Une soirée d'ivresse au mois de Février, ce moment où, même bien entourée , j'ai besoin de solitude, histoire de remettre de l'ordre dans mes idées. Une nuit froide que même l'alcool ne parvient pas à réchauffer. Mes jambes me mènent plus loin que mes réflexions brumeuses , je suis devant le porche d'un batiment religieux, une église? une chapelle? Sur le moment, je n'en ai aucune idée. je me souviens d'avoir ralé sur ma solitude. Entre peur et curiosité , j'essaie d'ouvrir les portes lourdes, sans succès. Mais il y a toujours un petit accés sur le coté. Je ne cherche pas à comprendre ce qui me pousse à vouloir entrer dans cet édifice, mais je tente.Mon coeur bat à la chamade, quand le grincement se produit c'est à pas de louve que je pénètre en ces lieux qui transpire l'encens et le cierge froid. je suis transis de froid ou de chaud, je ne sais pas, j'ai l'impresion d'être dans une secte, par effraction, que tous les demons du monde vont s'abbatre sur moi. pourquoi une place qui devrait m'inspirer spiritualité et calme, ne m’insuffle que peur et excitation. L'humidité de la grotte du culte se mélange à ma moiteur , j'ai un sentiment de mal être, et de force occulte qui me pousse à investir les lieux. Je longe les murs , évitant les saints qui pointent leur regard réprobateurs sur moi. Je ne suis pas là pour me repentir, mais pour si j'en ai le cran profaner cet endroit de prière.je me retrouve au porche d'entrée, face à l'autel, devant le Christ au regard si doux. Je pourrai devenir sa Marie Madeleine, j'en ai le désir . Tout en avançant, je ne sens plus le froid, j'enléve mes vetements un à un, et me retrouve nue devant le tabernacle, et comme dans un brouillard, mon fantasme se réalise , je me couche m'offrant à qui veut me prendre.
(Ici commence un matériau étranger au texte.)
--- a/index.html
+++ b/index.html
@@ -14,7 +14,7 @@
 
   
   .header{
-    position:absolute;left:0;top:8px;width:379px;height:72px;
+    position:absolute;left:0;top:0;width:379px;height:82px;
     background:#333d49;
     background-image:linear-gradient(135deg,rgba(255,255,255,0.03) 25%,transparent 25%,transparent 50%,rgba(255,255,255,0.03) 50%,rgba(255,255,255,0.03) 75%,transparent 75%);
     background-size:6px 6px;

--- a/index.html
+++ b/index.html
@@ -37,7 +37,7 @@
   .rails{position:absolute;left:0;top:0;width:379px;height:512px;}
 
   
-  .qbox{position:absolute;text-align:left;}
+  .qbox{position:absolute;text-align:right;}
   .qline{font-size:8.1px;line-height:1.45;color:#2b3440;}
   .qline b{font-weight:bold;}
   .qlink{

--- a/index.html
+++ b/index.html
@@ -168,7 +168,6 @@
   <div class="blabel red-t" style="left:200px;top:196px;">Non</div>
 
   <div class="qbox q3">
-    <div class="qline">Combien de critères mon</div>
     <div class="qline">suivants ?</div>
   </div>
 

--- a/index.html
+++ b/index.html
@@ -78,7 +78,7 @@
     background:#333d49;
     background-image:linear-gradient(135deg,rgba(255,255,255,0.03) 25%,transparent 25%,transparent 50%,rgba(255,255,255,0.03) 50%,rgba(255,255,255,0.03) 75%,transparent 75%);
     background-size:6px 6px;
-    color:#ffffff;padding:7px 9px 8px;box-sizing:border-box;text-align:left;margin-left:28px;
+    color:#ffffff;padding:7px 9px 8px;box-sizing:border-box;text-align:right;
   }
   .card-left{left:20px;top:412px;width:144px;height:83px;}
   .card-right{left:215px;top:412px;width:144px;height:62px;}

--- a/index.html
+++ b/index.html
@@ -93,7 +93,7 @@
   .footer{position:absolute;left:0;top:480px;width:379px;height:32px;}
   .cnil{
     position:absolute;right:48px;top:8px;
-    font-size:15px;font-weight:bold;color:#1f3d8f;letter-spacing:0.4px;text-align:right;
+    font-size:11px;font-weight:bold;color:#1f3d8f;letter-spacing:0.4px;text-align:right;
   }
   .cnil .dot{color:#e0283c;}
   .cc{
Je ferme les yeux et là commence la folie de la nuit, l'imagination débordante d'une ripailleuse enivrée. Des mains me caresses doucement, et m'attache cuisses ouvertes à la vue d'une assemblée de capuchés qui m'entoure.
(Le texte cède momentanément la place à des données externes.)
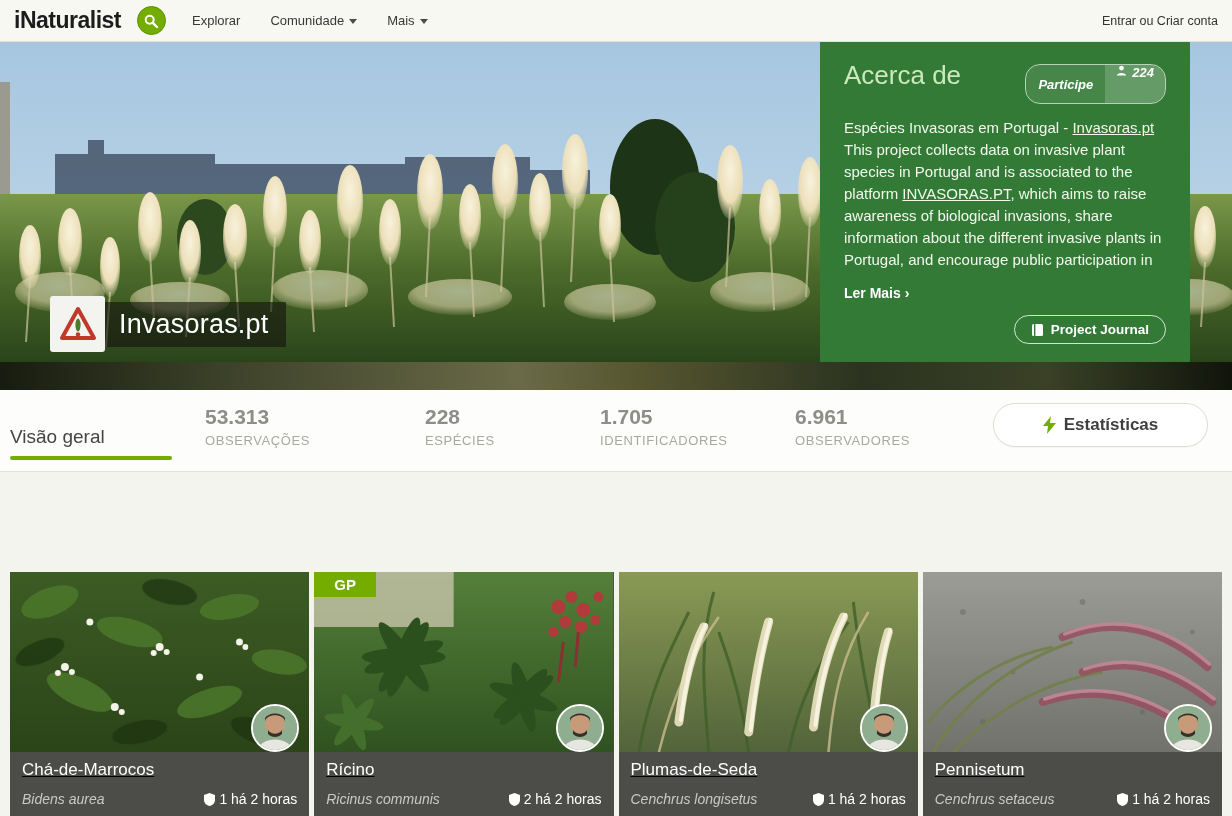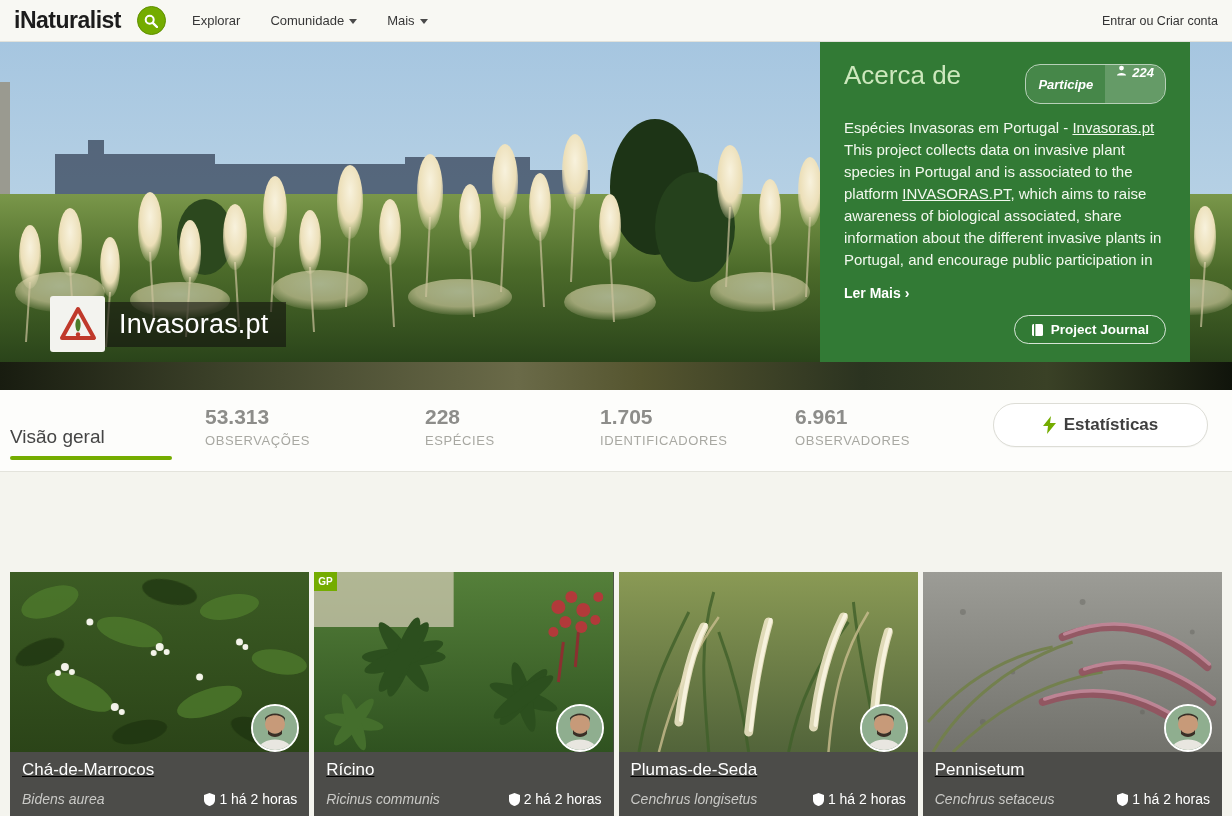--- a/index.html
+++ b/index.html
@@ -248,7 +248,7 @@
           <span>Espécies Invasoras em Portugal - </span><a>Invasoras.pt</a>
         </div>
         <div>
-          <span>This project collects data on invasive plant species in Portugal and is associated to the platform </span><a>INVASORAS.PT</a><span>, which aims to raise awareness of biological associated, share information about the different invasive plants in Portugal, and encourage public participation in</span>
+          <span>This project collects data on invasive plant species in Portugal and is associated to the platform </span><a>INVASORAS.PT</a><span>, which aims to raise awareness of biological invasions, share information about the different invasive plants in Portugal, and encourage public participation in</span>
         </div>
       </div>
       <div class="read-more">Ler Mais</div>

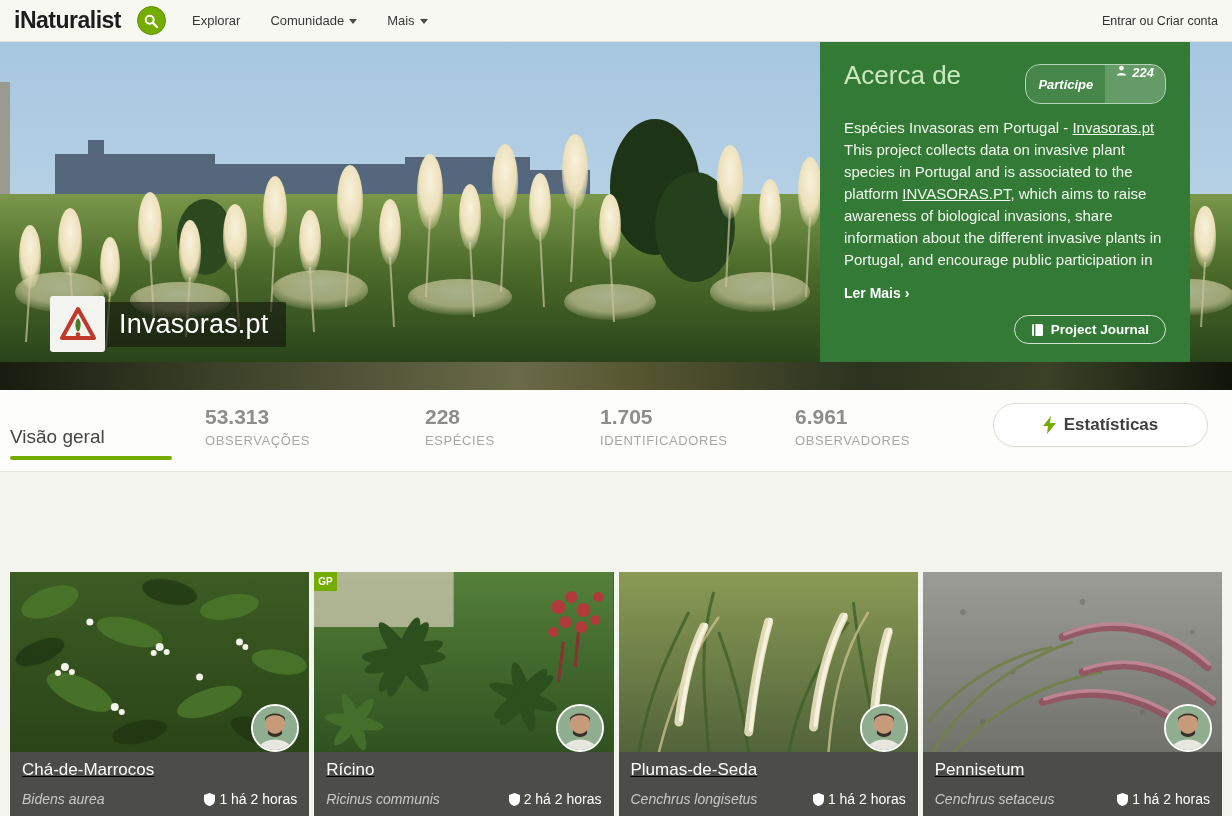--- a/index.html
+++ b/index.html
@@ -69,8 +69,8 @@
   .card { position:relative; flex:1; height:244px; background:#4c4c49; cursor:pointer; }
   .card-img { position:relative; width:100%; height:180px; overflow:hidden; }
   .card-img svg { display:block; width:100%; height:100%; }
-  .gp-badge { position:absolute; top:0; left:0; background:#74ac00; color:#fff; font-size:10px; font-weight:700;
-              padding:4px 4px; z-index:3; }
+  .gp-badge { position:absolute; top:0; left:0; background:#74ac00; color:#fff; font-size:15px; font-weight:700;
+              padding:4px 20px; z-index:3; }
   .gp-badge:empty { display:none; }
   .avatar { position:absolute; top:132px; right:10px; width:48px; height:48px; border-radius:50%;
             border:2px solid #fff; overflow:hidden; z-index:4; background:#9fb4a8; }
Ils sont douze. Passant me touchant d'une douceur infinie, laissant un doigt s'enfoncer en moi, pincant mes seins, m'embrassanr les lévres, m'embrasant le sexe, léchant, petrissant, me faisant jouir de leurs mains et de leur bouche. Ils partent tous, me laissant éssouflée par la jouissance . Ils m'ont préparé à lui. Il arrive puissant, immense , me détache, m'embrasse, sa langue est souple, ses lêvres sont gonflées. Il m'agenouille devant son pieux dréssé dont je me régale , je savoure son envie, j'obéis,je vais là ou il me mène.Ses gestes sont de plus en plus violents, il s'enfonce partout en moi, et fini par me laisser boire son liquide de vie .Et c'est fini, tout le monde part, plus rien , plus un bruit, je suis seule sur l'autel, les mains entre les jambres, un CIERGE à mes pieds. La froidure me mord la peau, titubante, je reprends mes vêtements, je longe les murs de nouveau mais d'un pas plus vif, je jette un coup d'oeil à l'autel, les statuts ont elle eu un sourire? j'aime à le penser.
Il est 6h, nous sommes dimanche, irai je ou pas me confesser?